Восхождение Бершова и Туркевича можно назвать, раз уж мы употребили эффектные слова, феерическим. Мало того, что помогли первой связке, они еще буквально взлетели на вершину. Всего на дорогу — вверх и вниз — у них ушло одиннадцать с половиной часов. А ведь они в течение добрых семи часов помогали спускаться Мысловскому и Балыбердину…
В палатке стало очень тесно. Мысловский и Балыбердин утомлены страшно. Глаза косят, язык еще ворочается, но они замерзли так, что не могут сами раздеться. Всей четверкой снимали им ботинки, растирали ноги. У Эдика кончики пальцев почернели, в некоторых местах кожа лопнула. Их напоили чаем и уложили отдыхать.
Шестерым в палатке тесно. Помощь Иванова и Ефимова не нужна, и они через час после возвращения четверых восходителей тоже отправляются на штурм.

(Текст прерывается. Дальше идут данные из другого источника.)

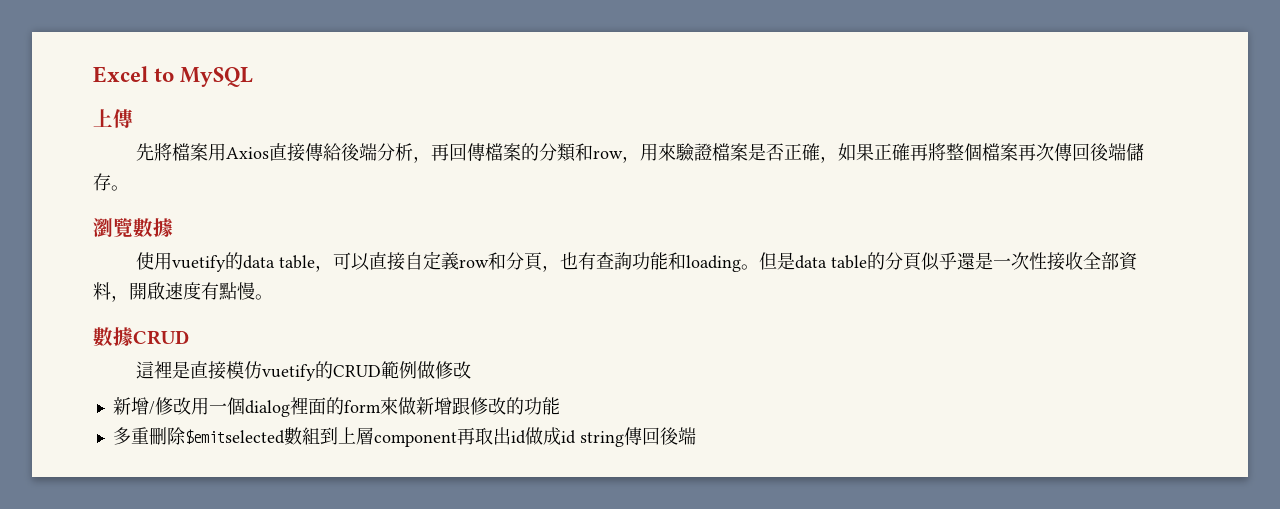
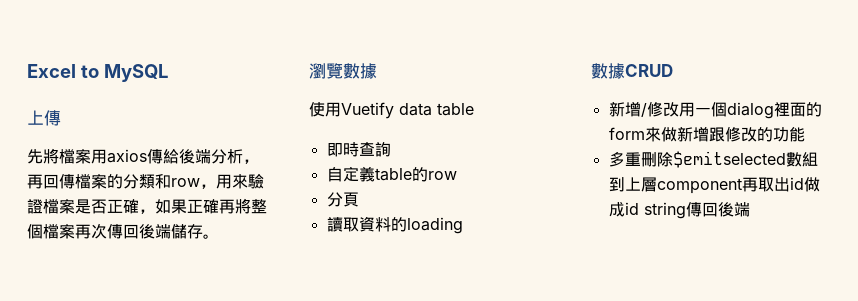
[225,143,305,162] Axios直接 -> [107,149,147,163] axios
[171,251,1138,272] [93,282,273,302] [93,327,189,347] [135,361,471,381] vuetify的data table，可以直接自定義row和分頁，也有查詢功能和loading。但是data table的分頁似乎還是一次性接收全部資料，開啟速度有點慢。 // 數據CRUD // 這裡是直接模仿vuetify的CRUD範例做修改 -> [341,102,474,119] [326,141,391,157] [326,166,457,182] [326,192,359,207] [326,216,463,234] [591,63,673,79] Vuetify data table // 即時查詢 // 自定義table的row // 分頁 // 讀取資料的loading // 數據CRUD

Ефимов выходит первым, за ним — Иванов. Валя на морозе долго не может завязать кошки, нервничает. Возвращается в палатку, в тепле быстро крепит их и уходит.
Не спеша, по-деловому движутся они к вершине. Идут по маршруту, пройденному сначала Балыбердиным с Мысловским, потом Бершовым с Туркевичем. Но двигаются довольно медленно — без конца то у одного, то у другого слетают кошки.

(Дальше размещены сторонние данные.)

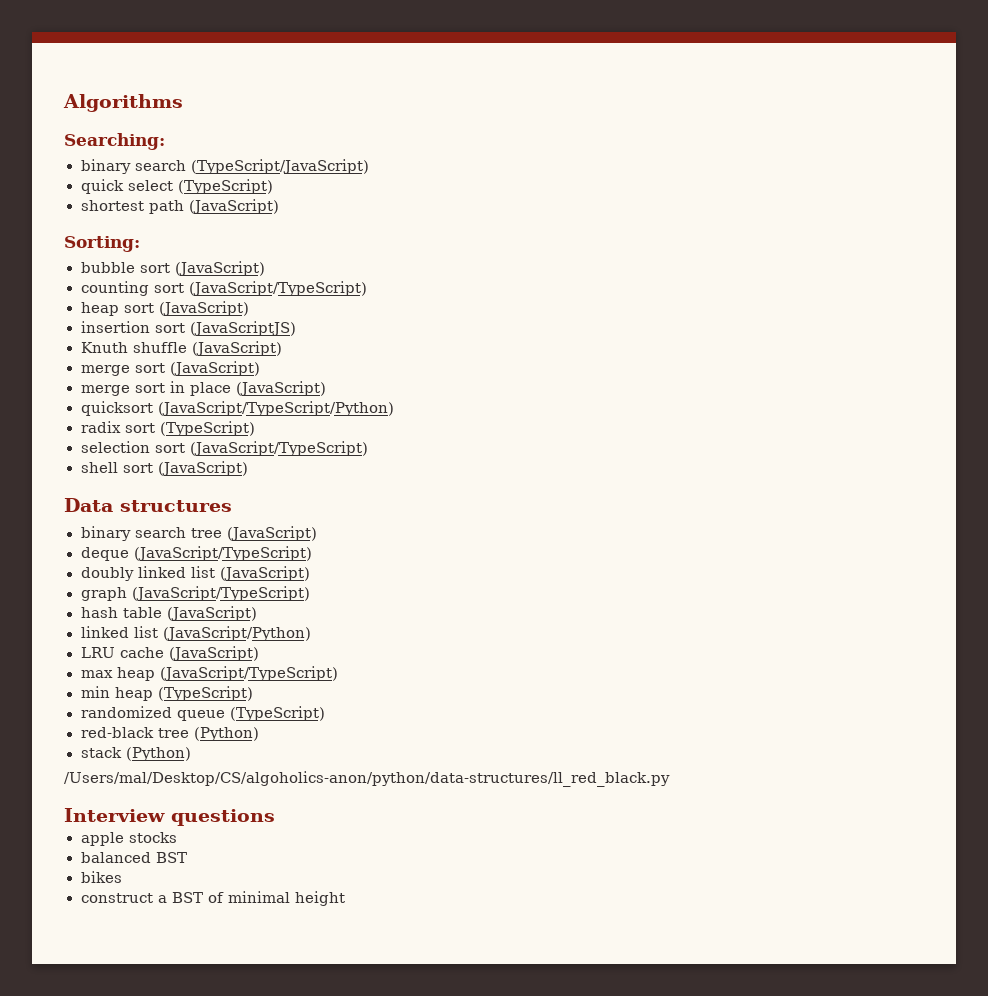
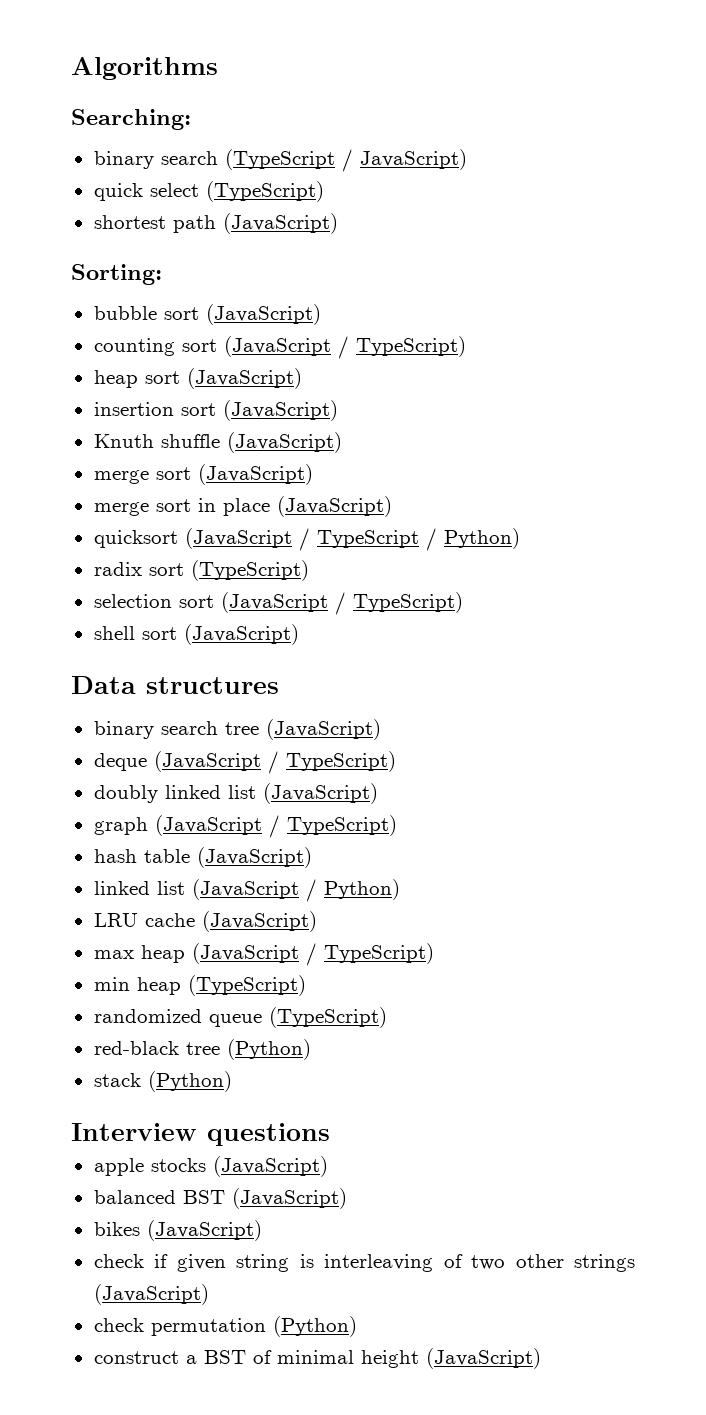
[190,159,369,174] (TypeScript/JavaScript) -> [224,149,467,172] (TypeScript / JavaScript)
[188,281,367,296] (JavaScript/TypeScript) -> [223,336,466,359] (JavaScript / TypeScript)
[189,321,296,336] (JavaScriptJS) -> [222,400,338,421] (JavaScript)
[157,401,394,416] (JavaScript/TypeScript/Python) -> [184,528,520,551] (JavaScript / TypeScript / Python)
[189,441,368,456] (JavaScript/TypeScript) -> [220,592,463,615] (JavaScript / TypeScript)
[133,546,312,561] (JavaScript/TypeScript) -> [153,751,396,774] (JavaScript / TypeScript)
[131,586,310,601] (JavaScript/TypeScript) -> [154,815,397,838] (JavaScript / TypeScript)
[162,626,311,641] (JavaScript/Python) -> [191,879,400,902] (JavaScript / Python)
[159,666,338,681] (JavaScript/TypeScript) -> [191,943,434,966] (JavaScript / TypeScript)
[64,771,670,787] // /Users/mal/Desktop/CS/algoholics-anon/python/data-structures/ll_red_black.py -> (232, 1081) none
(177, 837) none -> [212,1156,328,1177] (JavaScript)
(187, 857) none -> [231,1188,347,1209] (JavaScript)
(122, 877) none -> [146,1220,262,1241] [93,1254,636,1272] [93,1284,209,1305] [93,1316,357,1337] (JavaScript) // check if given string is interleaving of two other strings (JavaScript) // check permutation (Python)
(345, 898) none -> [425,1348,541,1369] (JavaScript)

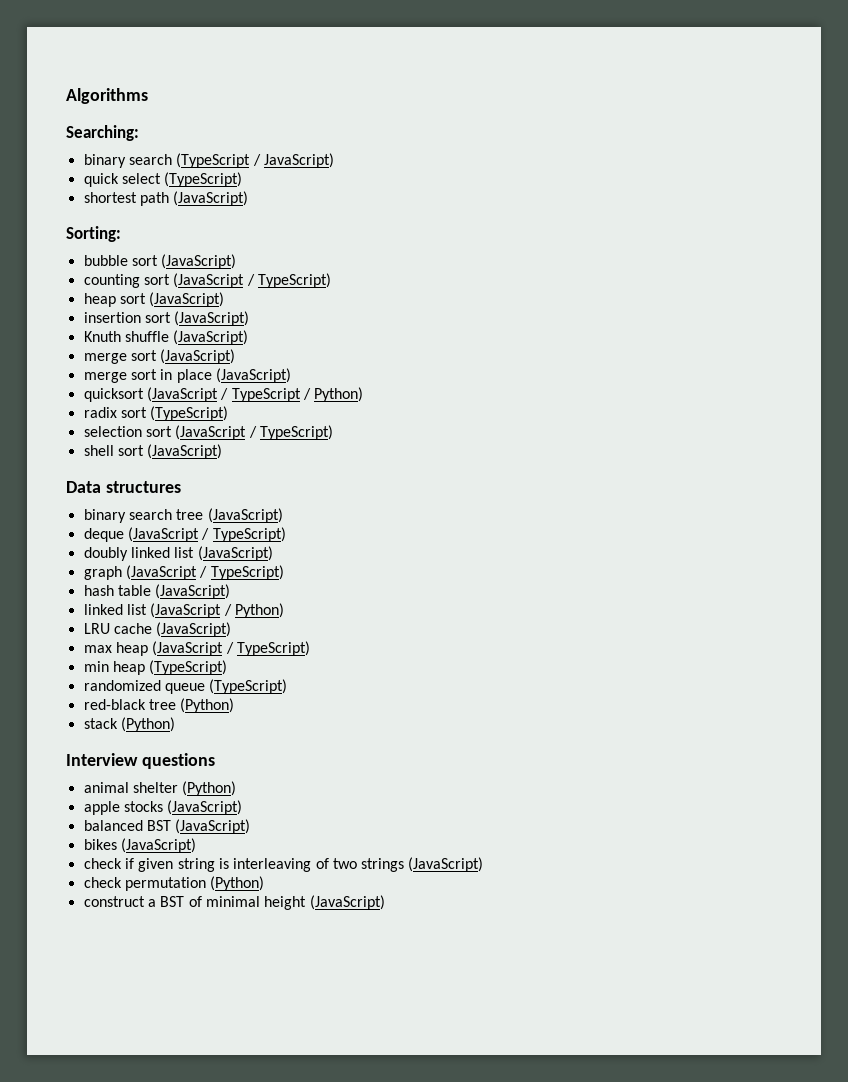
(330, 1134) none -> [83,781,237,796] // animal shelter (Python)
[515,1254,564,1268] other -> (357, 863) none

Надевать их на морозе очень неприятно: надо снять перчатки, но тогда мерзнут руки. А в рукавицах их не удается наладить толком, хотя у Вали и Сережи было время проверить такую малость как кошки, до восхождения. Случалось, что они больше сидели, чем шли.
Когда вышли на гребень, стали попадаться следы прошлых экспедиций: японская веревка, чужой баллон… Потом свой баллон… Потом, не доходя полусотни метров по высоте до вершины, Иванов, шедший вторым, нашел рюкзак Балыбердина…
А в это время сам Балыбердин все еще находился в пятом лагере вместе с Мысловским, которому каждый прожитый час нес не облегчение, а страдания, и двумя "братьями милосердия" — Бершовым и Туркевичем.
Предполагалось, что все четверо после консультации с врачом двинутся вниз из пятого лагеря и в четвертом останавливаться не будут, а сразу опустятся на 7800. В этот день в этот же лагерь собирались подняться Ильинский и Чепчев, а Валиев с Хрищатым должны были выйти из третьего лагеря, забросить кислород в четвертый и вновь вернуться в третий, где группа Ильинского наконец должна была объединиться.
Но не судьба, видимо, этому случиться. В результате аварийного спуска Балыбердина, Мысловского, Бершова и Туркевича третий лагерь не сможет принять Валиева и Хрищатого, и соединение в этот день не состоится. Валиев с Хрищатым, захватив кислород, уйдут в четвертый лагерь на 8250 и останутся ночевать там, а дистанция в один день и в один лагерь между ними, Ильинским и Чепчевым сохранится.